Rakawin also leads the effort on the regional and international levels. Having developed a southern-focused Southeast Asian network of homeworker organizations in 1995, Rakawin now serves as coordinator, focusing her energies on expanding and replicating the network throughout the region, beginning in the Philippines, Malaysia, and Laos. After linking this network with HomeNet International in 1998, Rakawin now serves as a regional representative in this and other international bodies, presenting the network's research on the specific reality of informal workers in Southeast Asia.
The Person
Born in 1957 in Bangkok, Rakawin cites her father as her first role model of generosity and dignified labor practices. The successful owner of a boat repair business, her father offered decent wages to those who worked for him, while looking after the health and welfare not only of his employees, but also of his poor neighbors. Rakawin began following her father's example early in life; for example, organizing the local children to help provide food to their peers in the nearby slums.
Rakawin eventually enrolled at Thammasat University, one of Thailand's leading universities and the center of the pro-democracy movement in the 1970s. Fascinated by the momentum of student activism that dominated the campus, she became active in Thailand's nascent civil society movement through her role as a student leader in progressive Catholic student groups. Although she acceded to her father's request to study accounting, Rakawin minored in economics. After obtaining her degree, Rakawin continued participating in the social movement, working first in community organizations and later in trade unions. Initially unprepared for the rough-and-tumble world of male-dominated unions, Rakawin learned from the experience that workers could not only speak but also struggle for themselves.

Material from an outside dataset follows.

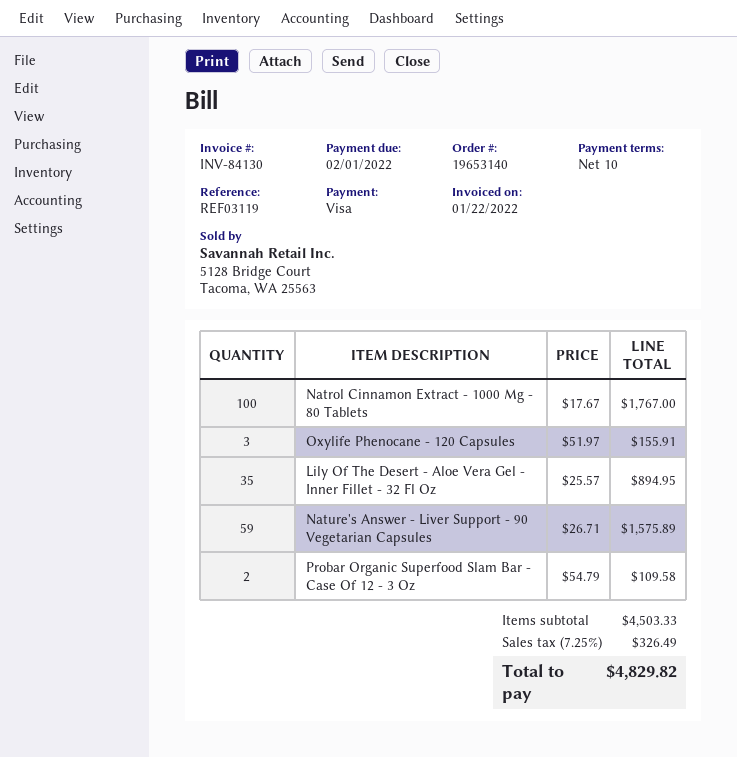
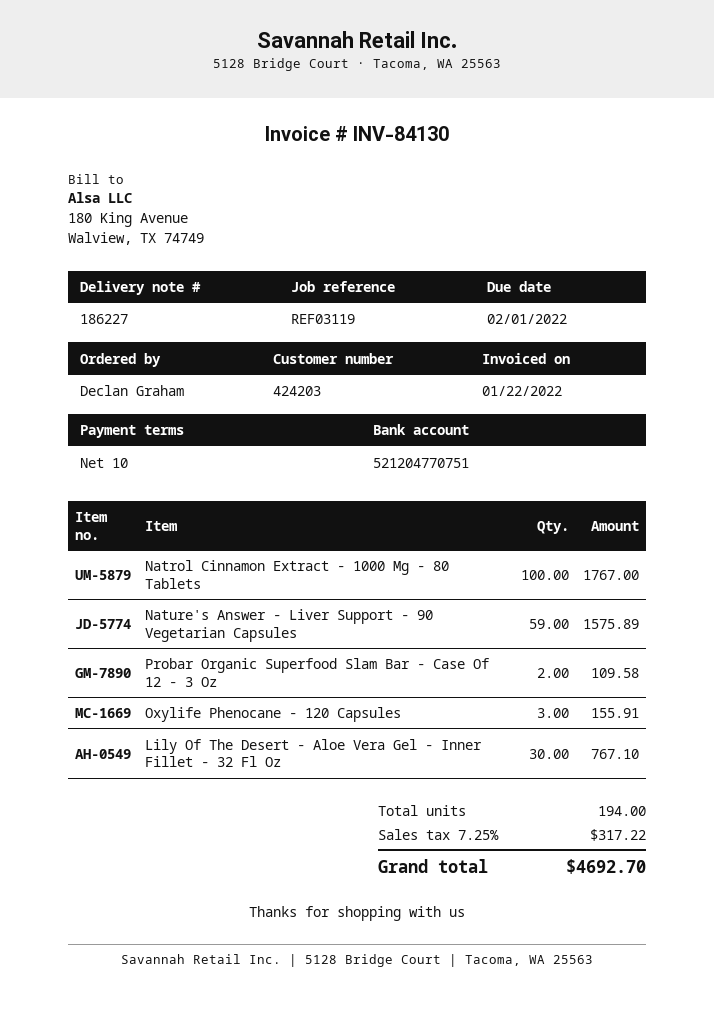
Lily Of The Desert - Aloe Vera Gel - Inner Fillet - 32 Fl Oz: 35 for 894.95 -> 30 for 767.10
tax: 7.25% = 326.49 -> 7.25% = 317.22
total: 4829.82 -> 4692.70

Rakawin's introduction to the informal sector came in 1992, when she became the national coordinator for the Justice and Peace Commission of the Catholic Bishop's Conference of Thailand. At a time when economic expansion in north Asia sprouted sweatshops to the south, the commission undertook a project to study the conditions of women in Thailand's garment industry. Surprised equally by the vulnerability of the workers and her own ignorance about the entire sector, she consulted with leaders in the field to help the women organize childcare, educational opportunities, credit union membership, and open a dialogue with their employers and local government officials. The same year, the International Labor Organization (ILO) initiated a project through the commission and several other existing organizations to establish an informal network of NGOs dealing with homeworker issues. When the ILO abruptly terminated the project in 1999, and the network ceased to function, Rakawin took over as director, making it independent while rebuilding and expanding it into HomeNet Thailand.